I am raising up 2 different spawns of Angel Fry. The first group is from a Silver pair. The second group from a Gold and Marble pair. 

The spawn from the Silver pair are now about pea size and begining to put on color and sprout their fins. I see many that appear will be Silver, but I also see many that at least look like they will be Gold....how does that happen? 

Also, within this spawn I have some between pea and dime size, and some that are still very small and look newly hatched. They are together in a 20 gal long tank at the moment. They are fed 6 times a day, Alternated between BTB ( Better than Brine) and BBS ( Baby Brine Shrimp). So why such a different growth rate here? And just what am I gonna get from the Gold and Marble pairing? 

During the first week after hatching out, I do daily 50% water changes, but cut back to every other day during the second week. 

I know I should just count my blessing I am able to raise them at all, but really curious here. 

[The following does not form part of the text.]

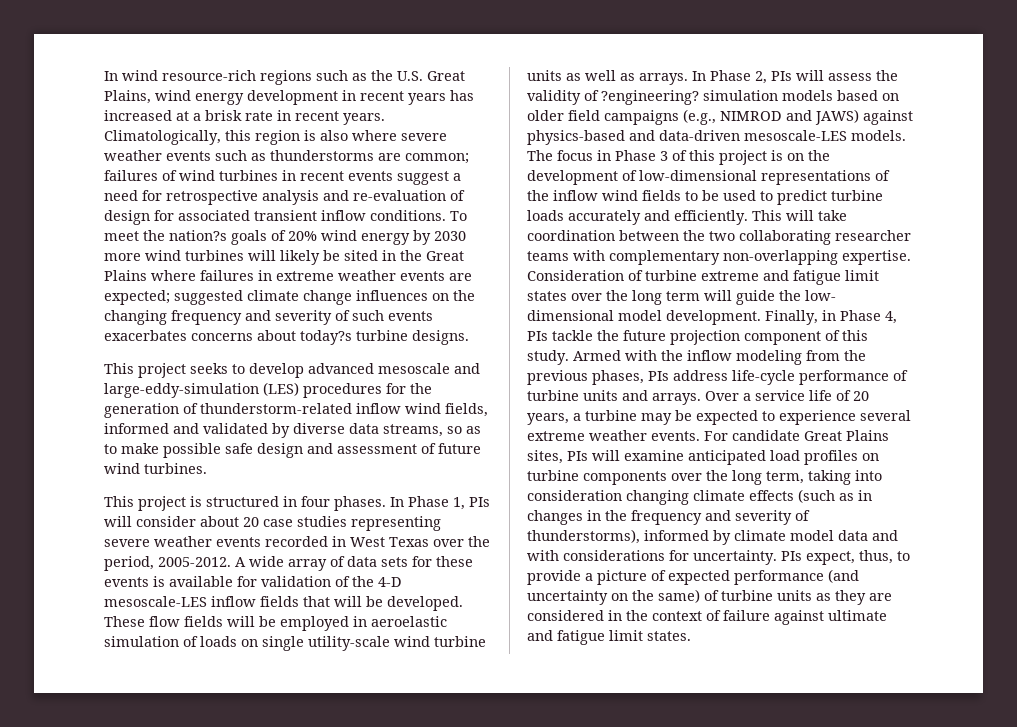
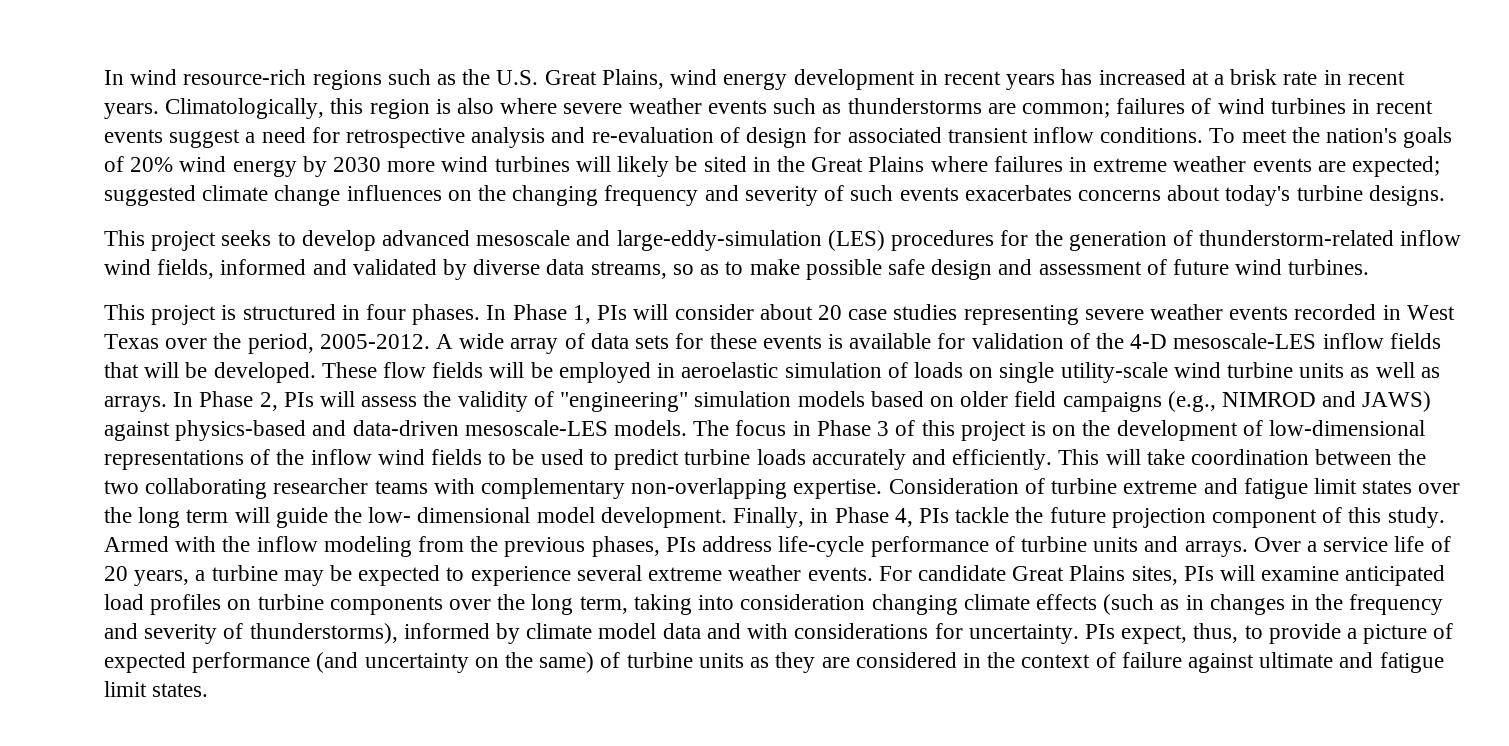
[169,230,227,241] nation?s -> [1325,128,1397,143] nation's
[300,330,352,345] today?s -> [1225,185,1291,206] today's
[601,90,699,105] ?engineering? -> [560,392,689,412] "engineering"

Any insite would be welcomed....

Thanks in Advance,
Kathy


----------



## Damon (Jan 18, 2005)

While I don't know angelfish genetics, I do know that unless you know the background of both pairs, there will be no way to tell what the fry will look like. Silver may be dominant but they could still carry other recessive genes (marble, gold, black who knows?). So unless you know thier parents, it will be a crap shoot for a cpl of generations.


----------



## Z Man (Jan 18, 2005)

In the wild there is just mostly silver angelfish. Marble, gold marble, blush and most others you can name are slectively bred for certain traits. About 95% of all angels sold in stores and through breeders. When bred again in your home aquaria, it's just pot-luck what you will come up with.


----------



## ron v (Feb 24, 2005)

craftyflalady said:


> Okay...here is the scoop...
> 
> 
> 
> ...


Kathy, I'm sure you know about the size inhibiting hormones given off by young fish. I think angels produce it in QUANITY. LOL. I have the same problem. I use 55 gal. tanks for grow out, with a constant drip water change system and I still get size differences. The only thing I know to do is to keep separating the fry. Every couple of weeks, dip the larger fish out and put them in another tank. Raising angelfish could quickly take over an entire fishroom.


----------



## Damon (Jan 18, 2005)

Some fish will always be bigger than others. Could be the hormone that hasn't been proven yet but is believed to be true. Could be the more agressive fry get more food. Whatever you believe it is know that they will not all be the same size as they will grow at different rates. Just like us humans.


----------



## SueM (Jan 23, 2004)

Here yah go Crafty, All you ever wanted to know about Angelfish Genetics, and probably some you didn't  
http://theangelfishsociety.org/genetics.htm


----------



## SueM (Jan 23, 2004)

ron v said:


> Kathy, I'm sure you know about the size inhibiting hormones given off by young fish. I think angels produce it in QUANITY. LOL. I have the same problem. I use 55 gal. tanks for grow out, with a constant drip water change system and I still get size differences. The only thing I know to do is to keep separating the fry. Every couple of weeks, dip the larger fish out and put them in another tank. Raising angelfish could quickly take over an entire fishroom.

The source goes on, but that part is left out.